I also like your way with the exception of the validation part

1 Reply
(@denist)
Joined: 11 months ago

Posts: 0

the validation is necessary. you have to do it anyway before calling the function or inside the function. the asking of node’s parent where the node is undefined or deleted will break the function.

you probably have to know that any recursive function has a limit by the stack of recursions. usually the size of this stack defined by the system (compiler, etc.) . i don’t very well know about the limits but in MXS the stack is about ~500 recursions. it might be less or more for different situations, but never less than 200 and never more than 1000…

here is a sample where my method without recursion works well, but the recursive function crashes the max:


(
	delete objects
	count = 400 -- (400 still works, but 800 crashes)
	local node 
	for k=1 to count do in node (node = box name:(k as string))
	gc()
)

fn getRoot node = if isvalidnode node do 
(
	while node.parent != undefined do node = node.parent
	node
)
 
fn getRootRecursive node = if isvalidnode node and isvalidnode node.parent then getRootRecursive node.parent else node
	
/*

getRoot objects[objects.count]

getRootRecursive objects[objects.count]

*/

1 Reply
(@dokdan85)
Joined: 11 months ago

Posts: 0

yep you’re right, recursion has problems and programmer should always care about depth of recursion and think that it can make stack overflow.

but some problems (like this with finding parent of parent of parent…) so classic for exercising recursion solution even if it’s not the best.

well, as you’re veteran and i continue to learn new things from you, (from this thread for example, i see that the limit of recursion is more lower than i expected), so somehow cannot imagine that you’re not aware about the evil behind this practice.
(no hidden offence to you here, i whish to know)

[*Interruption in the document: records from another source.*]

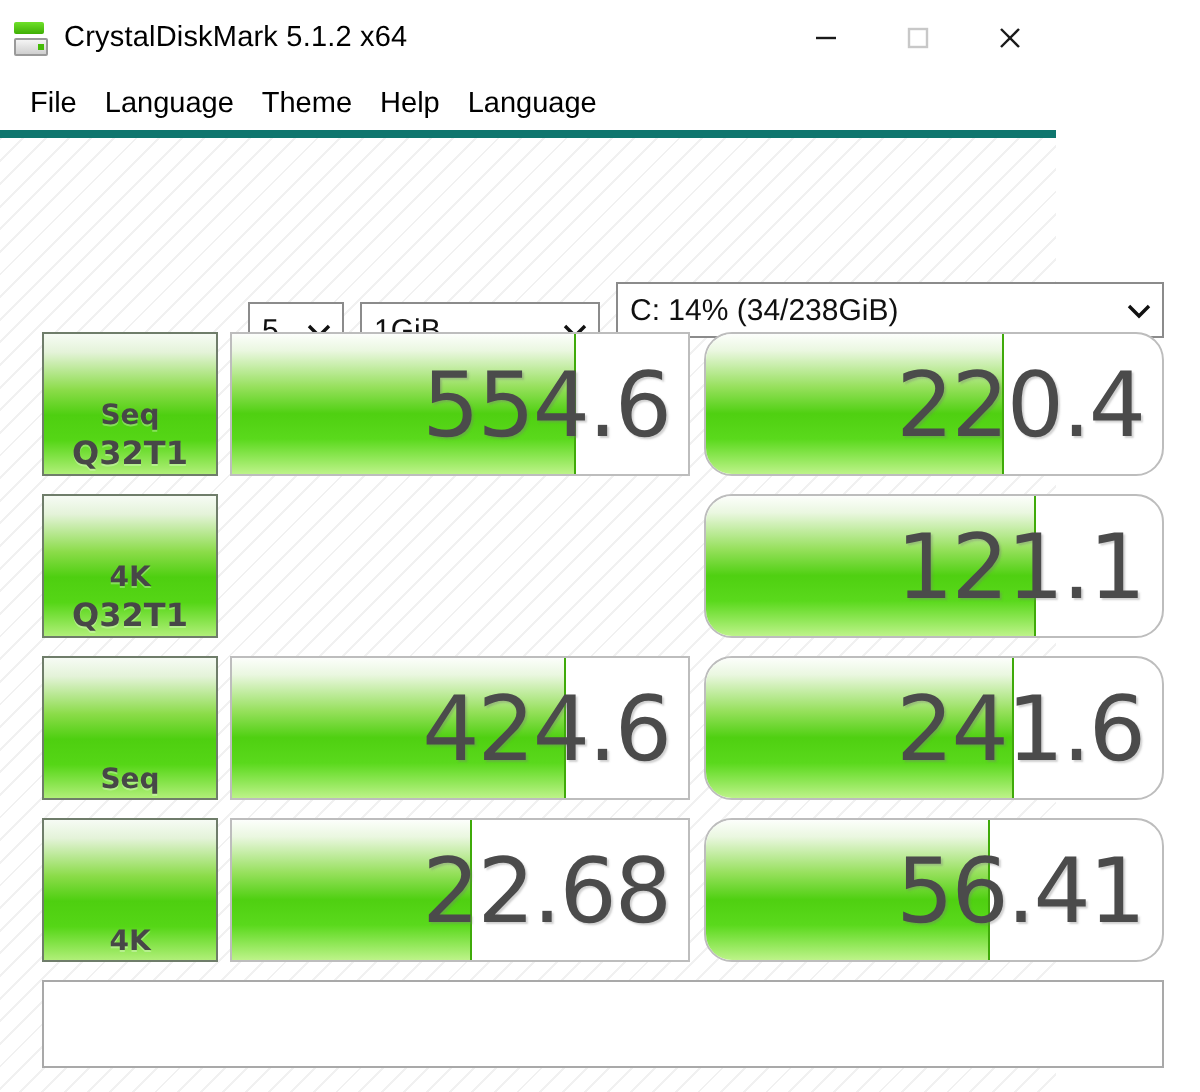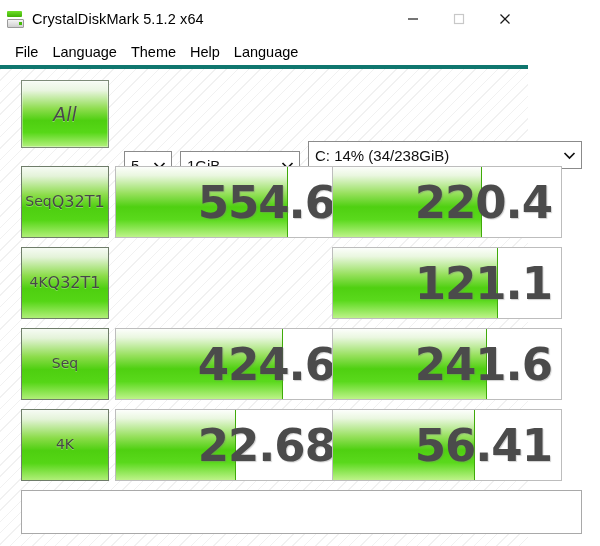"All" div.all-btn { html: <div> <span>All</span> </div> -> none }
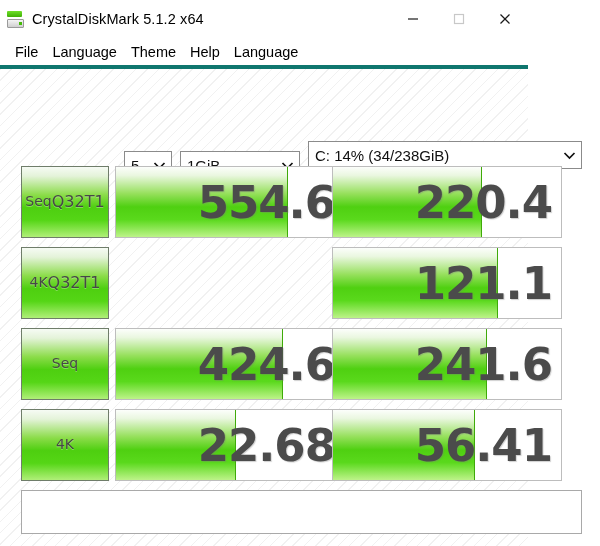"Seq" .cat-btn { flex-direction: row -> column; font-weight: none -> bold; justify-content: center -> flex-end }
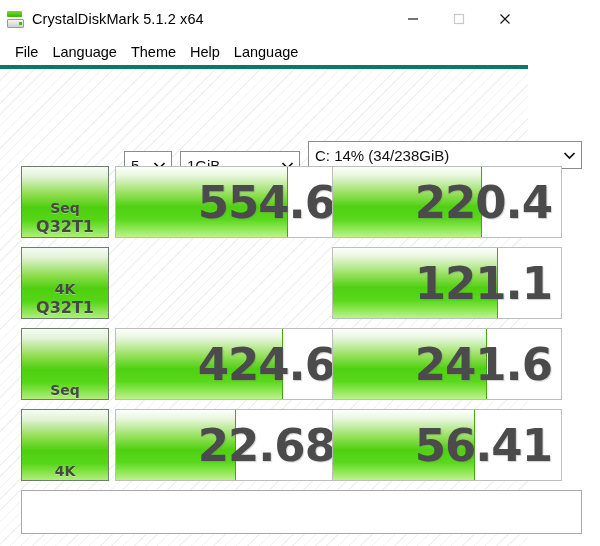"554.6" .score .val { font-weight: bold -> normal }
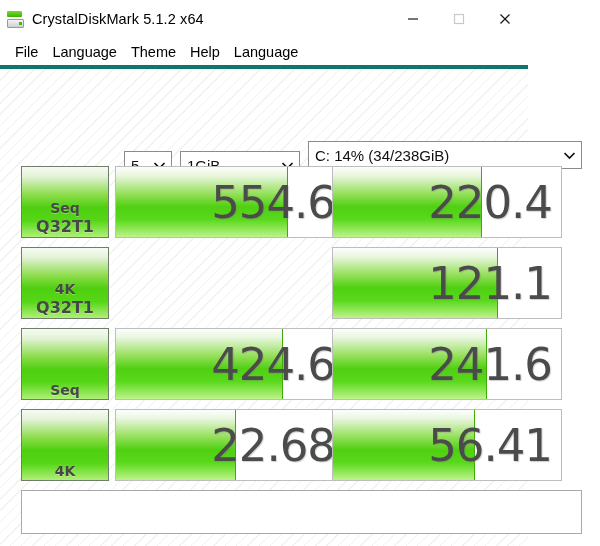"220.4" .score.write { border-radius: none -> 14px; left: 332px -> 352px }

so i’ll post some brief explanation about, not to you, but for the all folks who are new to the programming at all.

1st to say that the good programming practice rules are too complex, they’re linked to each other and intersect each other. so any isolated explanation of concrete rule is not easy, nor yet very correct. for example, in our case, to not using validation of passed params/arguments within the function is just a small part of more bigger rule saying “do not make mixin responsibility inside reusable code”. skipping pre-validation (outside of the function) is an other bad habits, and so on.

well, unlikely i’m good in such explanations, but lets i try anyway…

so if we pre-validate already, that come as redundant code and redundant calculation. but if we plan to omit pre-validation, what happens then when invalid argument come? the function will not fail, but will return invalid result. its not something local to the concrete function. i’m pretty sure no one will inclide validaion in simple function like: “fn add n1 n2 = (n1 + n2)”. but if we do that, how this will improve the output result? what it will return in case n1 or n2 are not numeric values? how we’ll use that result after all?

ok, back to GetRoot example where we expect object as result. in maxscript no void functions (w/o result), and maybe in case the result of the function is not important… but once we start to make exceptions…

ok, no extra scopes. here we need the result, and can we use it without post-validation (outside of the function)? if doing this may put well hidden bug. shortly, post-validation is bad style (or bad idea, if this sound better). and omission of pre-validation is bad habit as well even in simple stay alone solutions.